Top of DATA PROVIDED

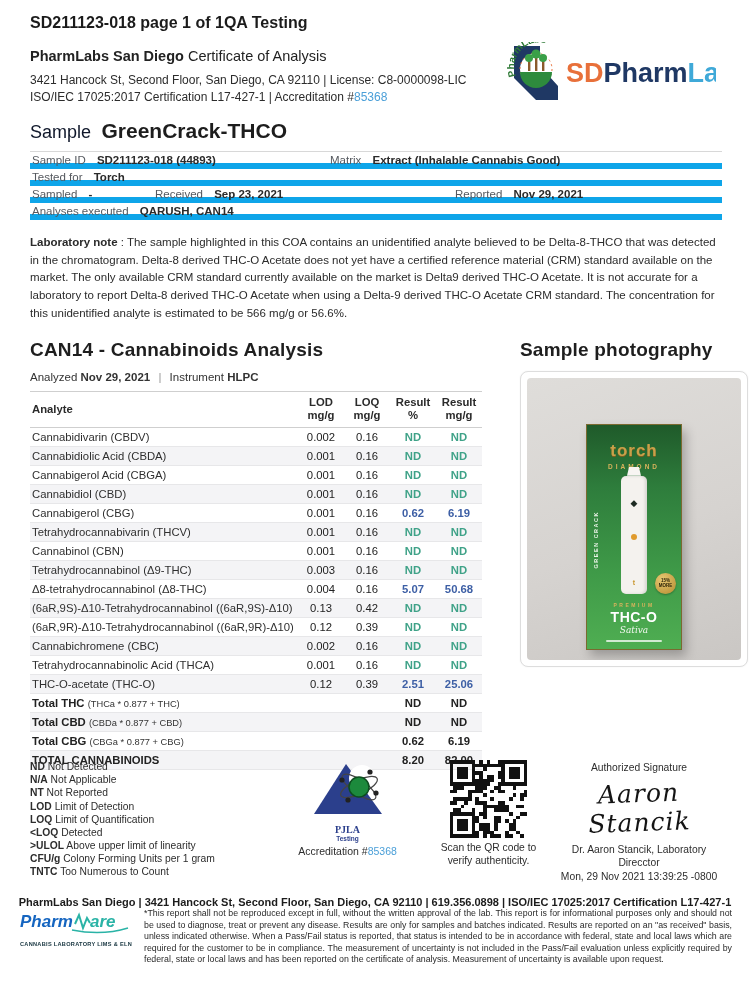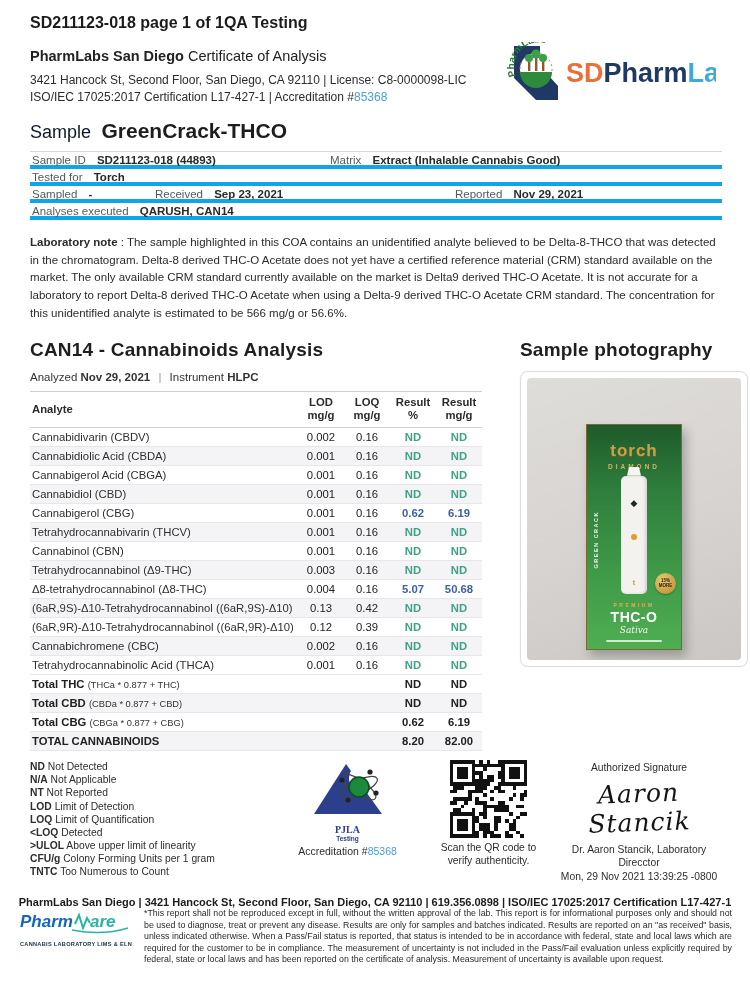--- a/index.html
+++ b/index.html
@@ -25,7 +25,7 @@
 
   
   .info { margin-top:8px; border-top:1px solid #d8d8d8; font-size:11.5px; }
-  .inforow { position:relative; border-bottom:4px solid #0ea5e9; padding:2.5px 2px; height:17px; }
+  .inforow { position:relative; border-bottom:6px solid #0ea5e9; padding:2.5px 2px; height:17px; }
   .inforow .lab { color:#55595f; margin-right:8px; }
   .inforow .val { font-weight:700; color:#2a2a2a; }
   .pos300 { position:absolute; left:300px; top:2.5px; }

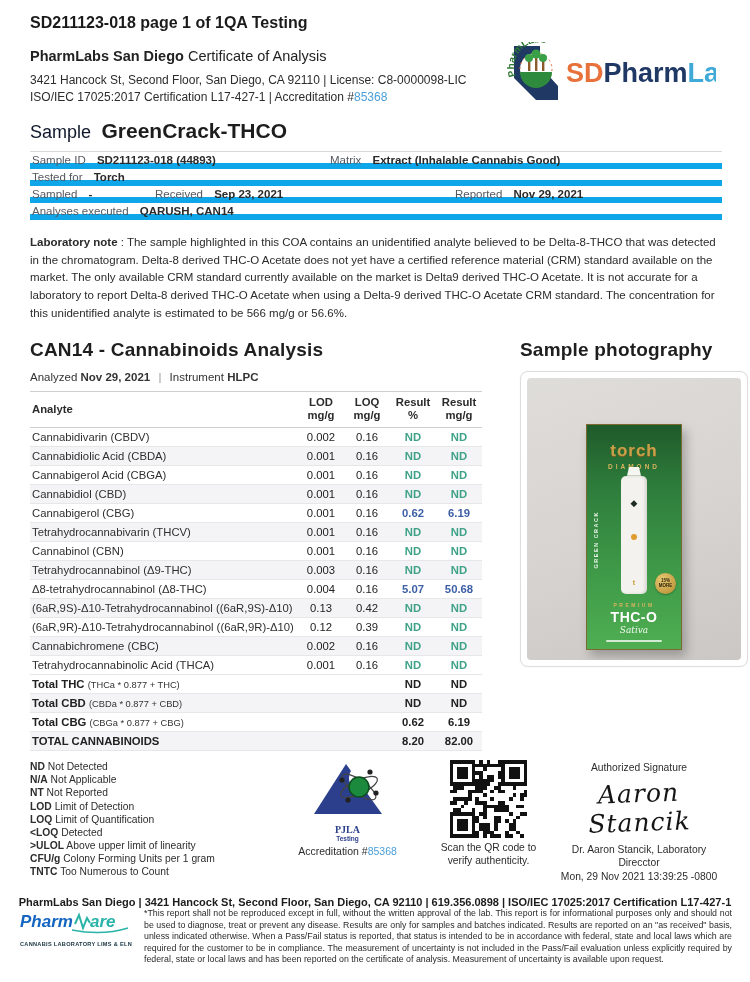--- a/index.html
+++ b/index.html
@@ -325,6 +325,13 @@
               <td class="n nd">ND</td>
             </tr>
 
+            <tr>
+              <td class="a">THC-O-acetate (THC-O)</td>
+              <td class="n">0.12</td>
+              <td class="n">0.39</td>
+              <td class="n num">2.51</td>
+              <td class="n num">25.06</td>
+            </tr>
           </tbody>
         <tbody>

Bottom of DATA PROVIDED

In transcribing the listing, keep each word as it is and drop the pictures.

--- a/index.html
+++ b/index.html
@@ -25,7 +25,7 @@
 
   
   .info { margin-top:8px; border-top:1px solid #d8d8d8; font-size:11.5px; }
-  .inforow { position:relative; border-bottom:4px solid #0ea5e9; padding:2.5px 2px; height:17px; }
+  .inforow { position:relative; border-bottom:6px solid #0ea5e9; padding:2.5px 2px; height:17px; }
   .inforow .lab { color:#55595f; margin-right:8px; }
   .inforow .val { font-weight:700; color:#2a2a2a; }
   .pos300 { position:absolute; left:300px; top:2.5px; }

--- a/index.html
+++ b/index.html
@@ -325,6 +325,13 @@
               <td class="n nd">ND</td>
             </tr>
 
+            <tr>
+              <td class="a">THC-O-acetate (THC-O)</td>
+              <td class="n">0.12</td>
+              <td class="n">0.39</td>
+              <td class="n num">2.51</td>
+              <td class="n num">25.06</td>
+            </tr>
           </tbody>
         <tbody>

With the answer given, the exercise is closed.